◆ GOAL OF THE EXERCISE
Find the line containing "- Les mots clés" in the listing below. Repeat it exactly, along with each following line up to and including the one containing "analyse_zone_canaries.html et vendeeglobe.html.".

◆ RECORD SET
::::

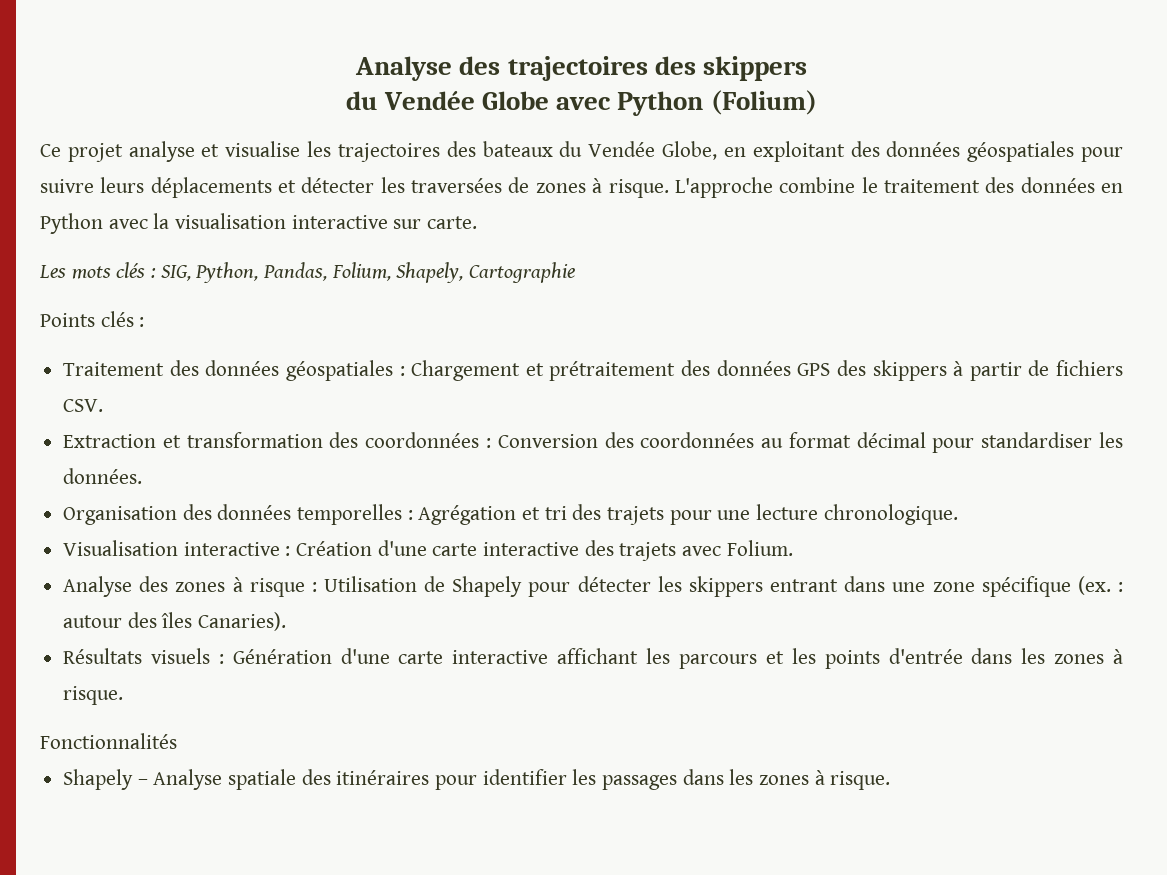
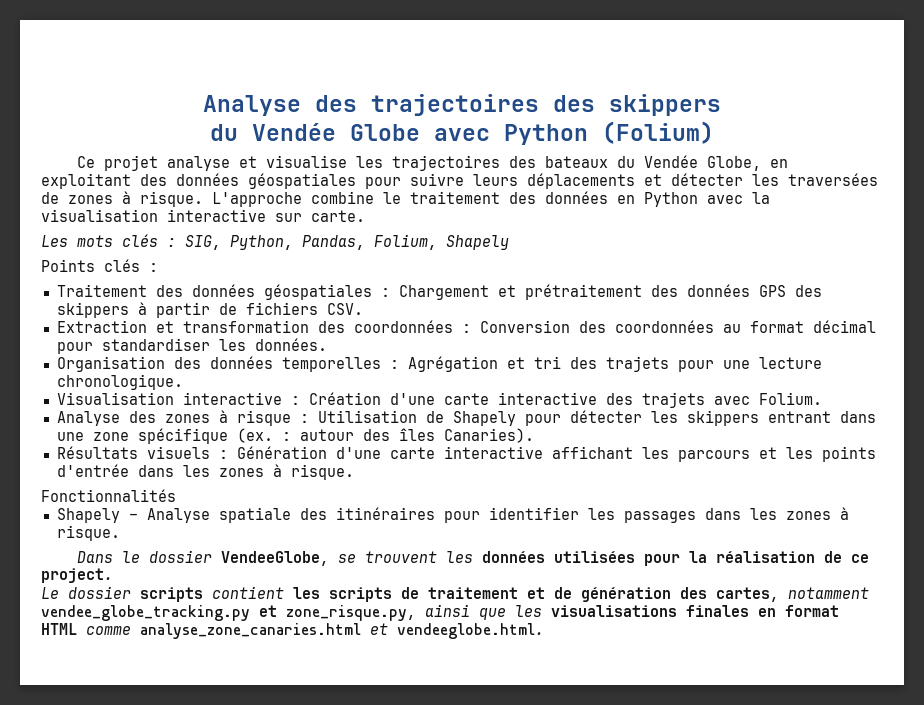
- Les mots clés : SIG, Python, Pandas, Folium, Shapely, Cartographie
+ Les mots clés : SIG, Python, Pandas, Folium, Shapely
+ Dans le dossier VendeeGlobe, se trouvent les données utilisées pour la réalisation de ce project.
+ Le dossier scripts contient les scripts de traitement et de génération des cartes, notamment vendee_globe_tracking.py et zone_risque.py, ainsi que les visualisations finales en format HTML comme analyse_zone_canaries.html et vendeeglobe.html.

::::

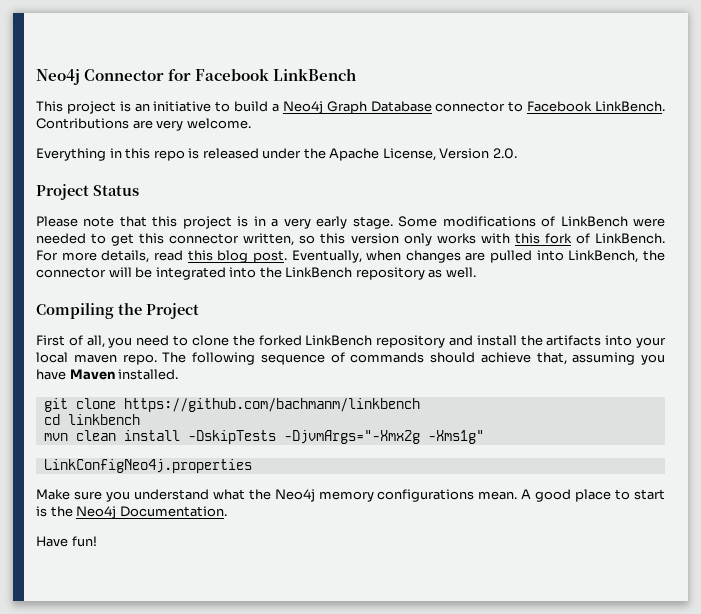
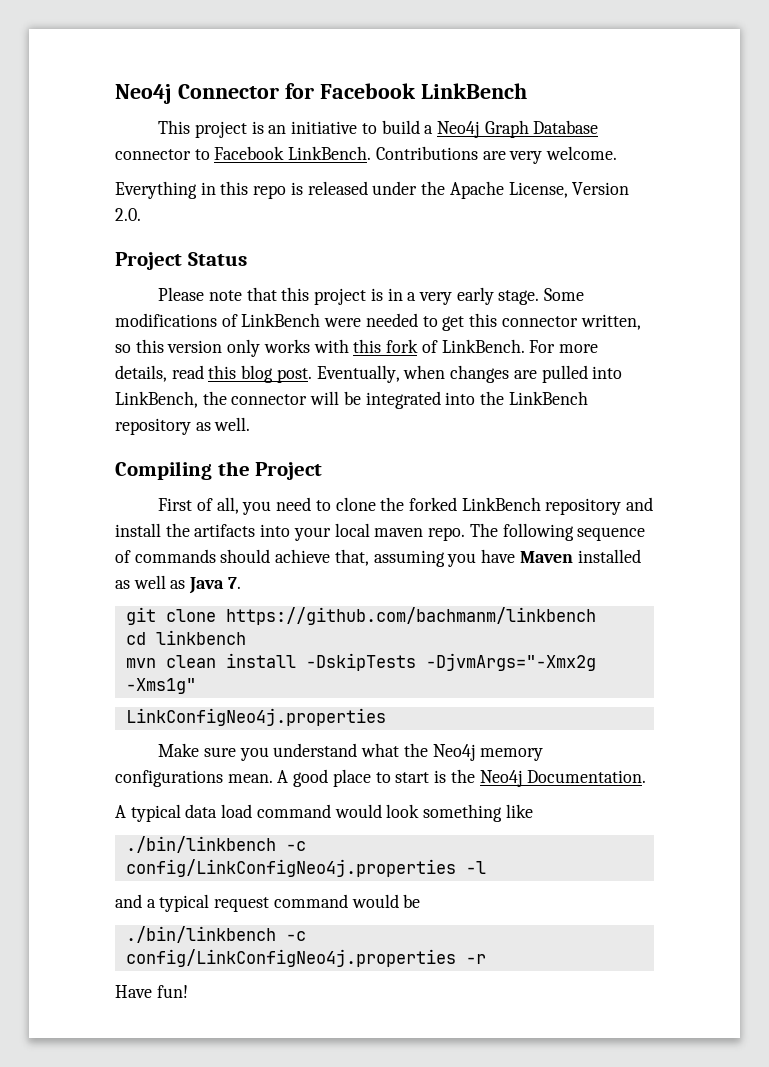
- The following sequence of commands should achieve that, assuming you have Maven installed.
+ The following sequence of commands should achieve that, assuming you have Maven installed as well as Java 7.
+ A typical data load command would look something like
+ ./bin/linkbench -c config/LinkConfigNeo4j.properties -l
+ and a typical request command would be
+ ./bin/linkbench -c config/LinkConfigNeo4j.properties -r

::::

◆ RESPONSE AREA
- Les mots clés : SIG, Python, Pandas, Folium, Shapely, Cartographie
+ Les mots clés : SIG, Python, Pandas, Folium, Shapely
+ Dans le dossier VendeeGlobe, se trouvent les données utilisées pour la réalisation de ce project.
+ Le dossier scripts contient les scripts de traitement et de génération des cartes, notamment vendee_globe_tracking.py et zone_risque.py, ainsi que les visualisations finales en format HTML comme analyse_zone_canaries.html et vendeeglobe.html.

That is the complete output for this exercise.